--- Dataset content ---

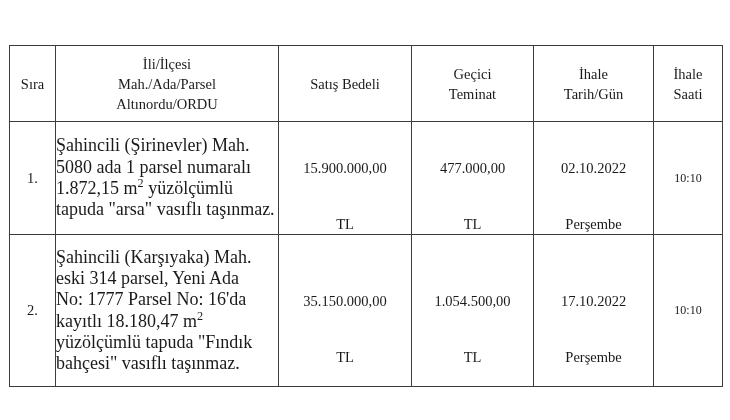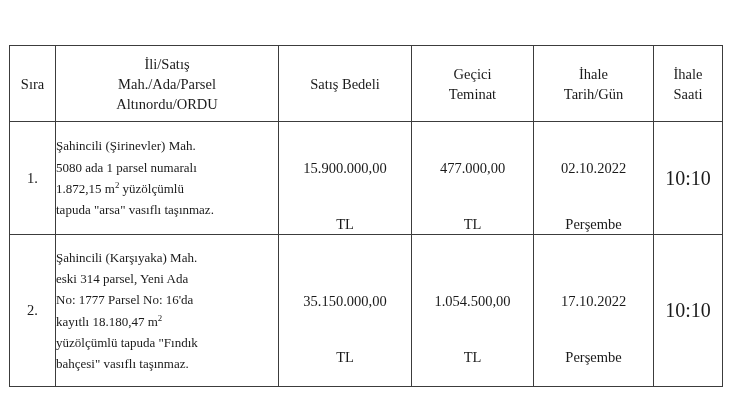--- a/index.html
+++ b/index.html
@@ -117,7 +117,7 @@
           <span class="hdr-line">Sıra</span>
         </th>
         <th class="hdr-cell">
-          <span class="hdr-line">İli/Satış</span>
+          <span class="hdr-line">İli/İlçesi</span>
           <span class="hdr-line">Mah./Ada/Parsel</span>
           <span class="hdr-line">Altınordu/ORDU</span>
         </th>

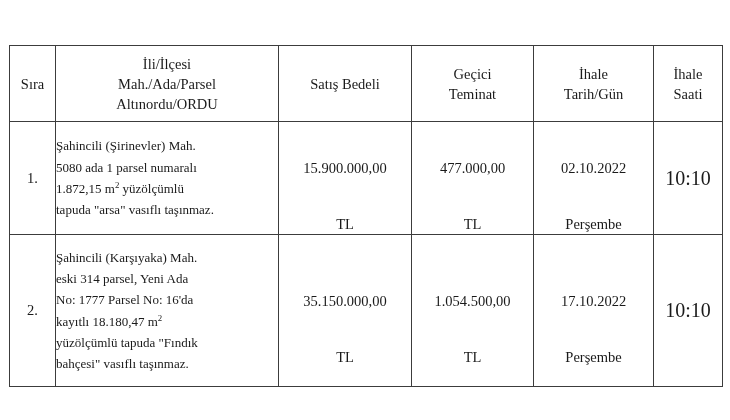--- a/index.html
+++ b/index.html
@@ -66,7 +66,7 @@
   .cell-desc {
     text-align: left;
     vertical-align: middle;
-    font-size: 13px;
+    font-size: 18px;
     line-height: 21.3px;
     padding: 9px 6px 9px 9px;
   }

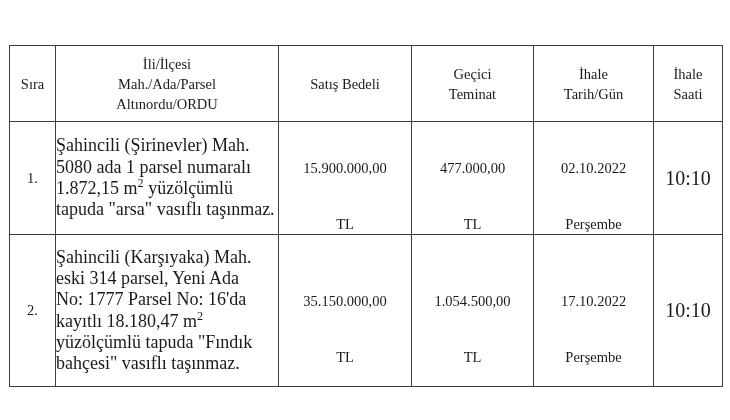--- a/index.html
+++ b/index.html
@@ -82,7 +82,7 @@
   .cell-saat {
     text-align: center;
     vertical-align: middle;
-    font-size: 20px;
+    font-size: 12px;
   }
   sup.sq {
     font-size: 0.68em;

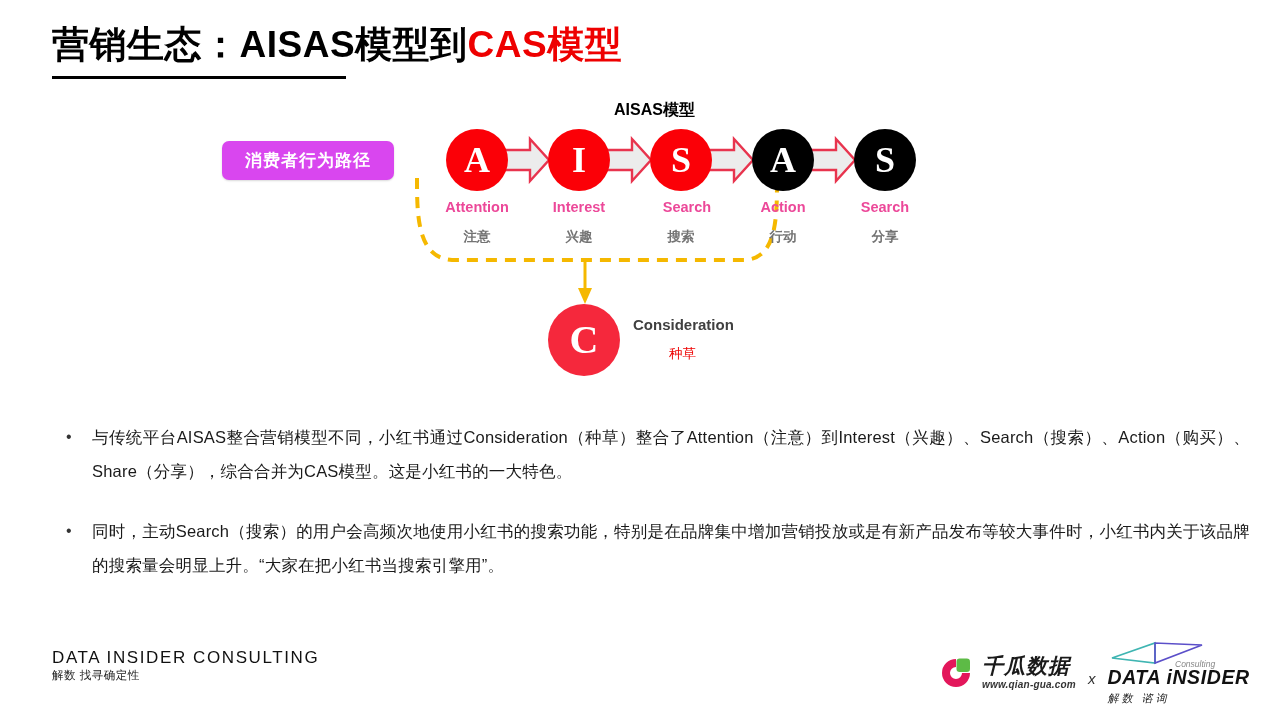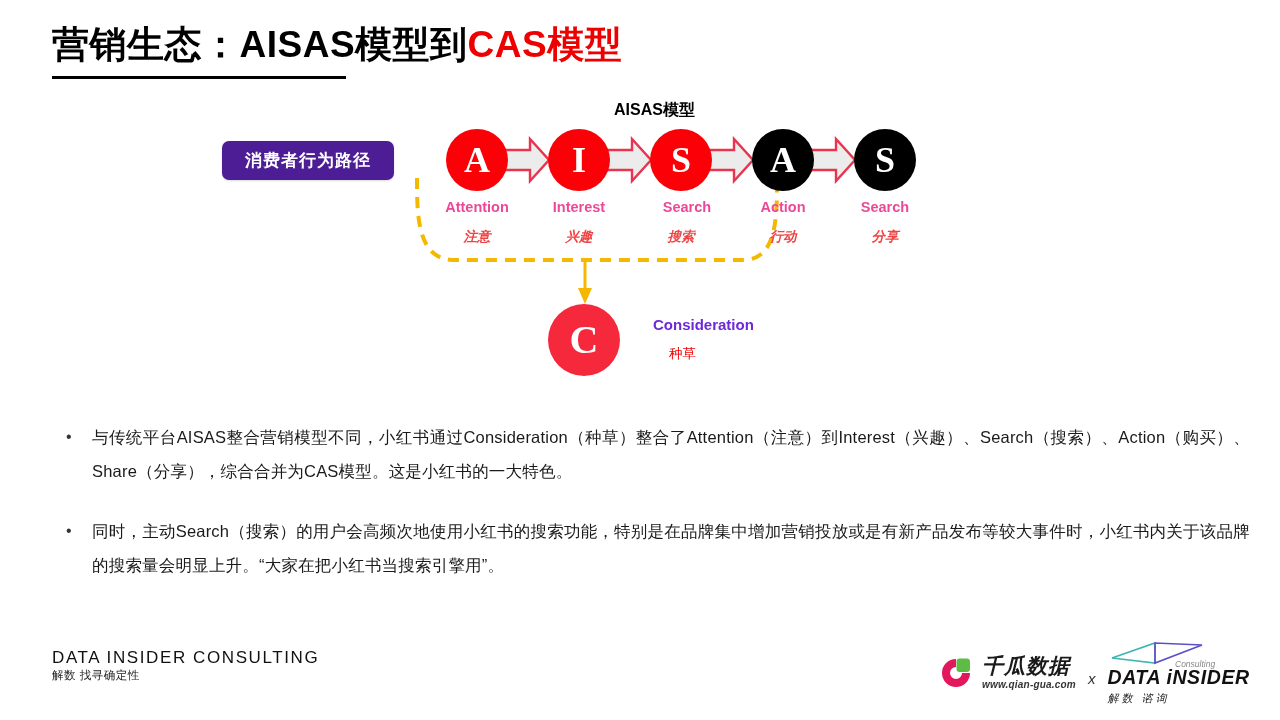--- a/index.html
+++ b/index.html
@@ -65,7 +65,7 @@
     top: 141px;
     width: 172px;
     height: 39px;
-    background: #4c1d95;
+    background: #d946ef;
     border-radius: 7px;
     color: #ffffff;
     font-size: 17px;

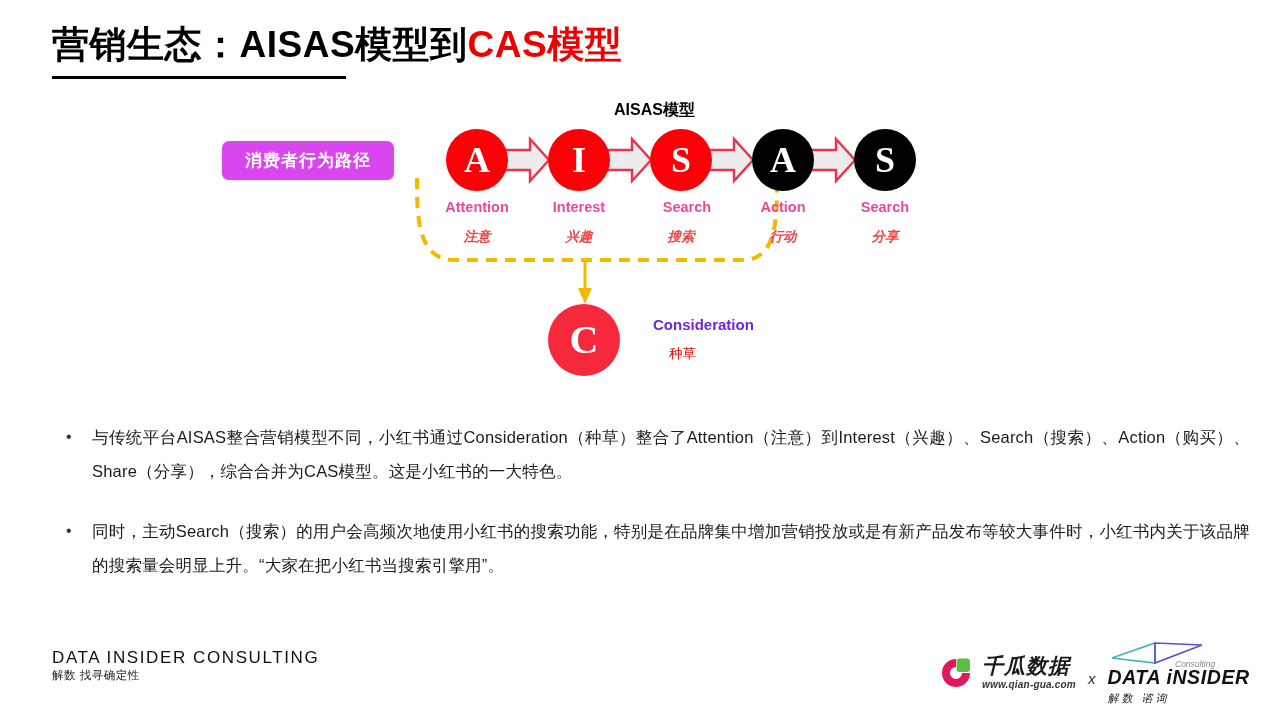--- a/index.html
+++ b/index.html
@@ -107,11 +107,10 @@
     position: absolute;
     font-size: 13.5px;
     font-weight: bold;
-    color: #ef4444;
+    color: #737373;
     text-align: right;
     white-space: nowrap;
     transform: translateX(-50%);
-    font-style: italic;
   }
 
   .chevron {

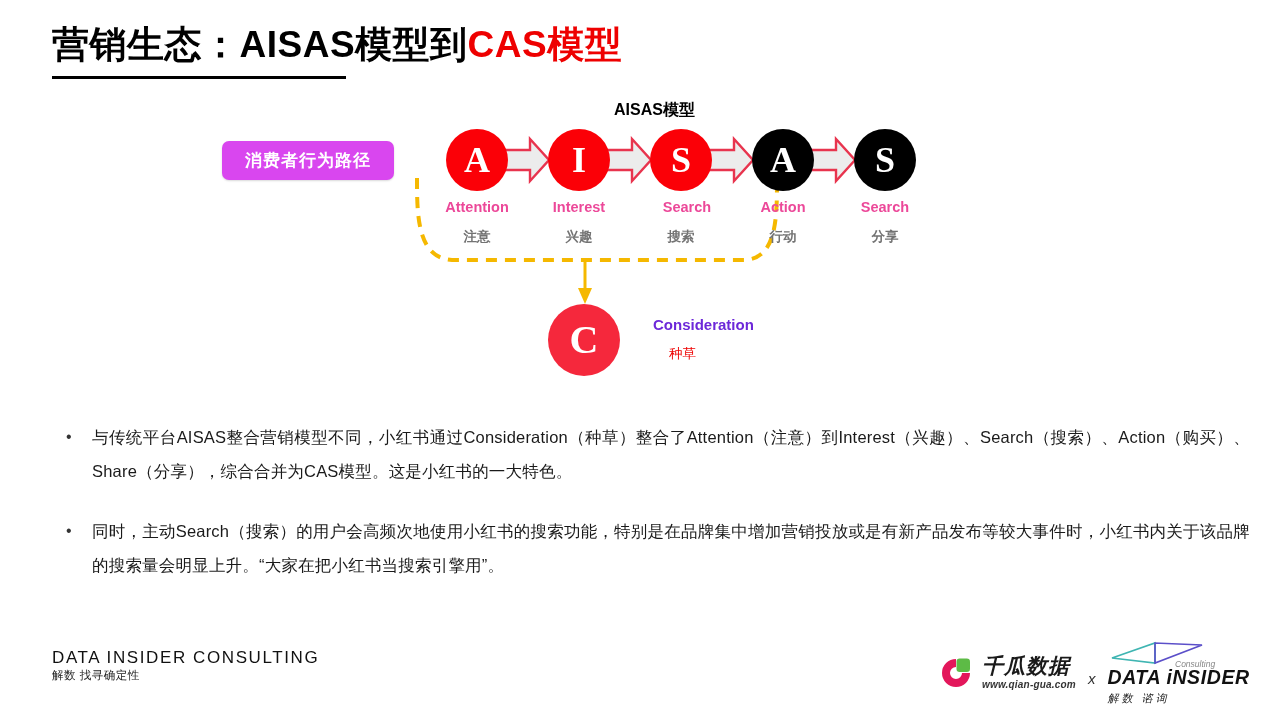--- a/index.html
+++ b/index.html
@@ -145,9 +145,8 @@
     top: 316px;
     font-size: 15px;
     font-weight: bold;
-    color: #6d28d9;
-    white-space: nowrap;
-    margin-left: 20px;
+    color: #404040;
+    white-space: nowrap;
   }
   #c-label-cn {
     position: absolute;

---

● **Work instruction**
Retrieve every line above holding the word "align".

● **Solution**
     text-align: left;
     vertical-align: middle;
     text-align: center;
     vertical-align: middle;
     text-align: right;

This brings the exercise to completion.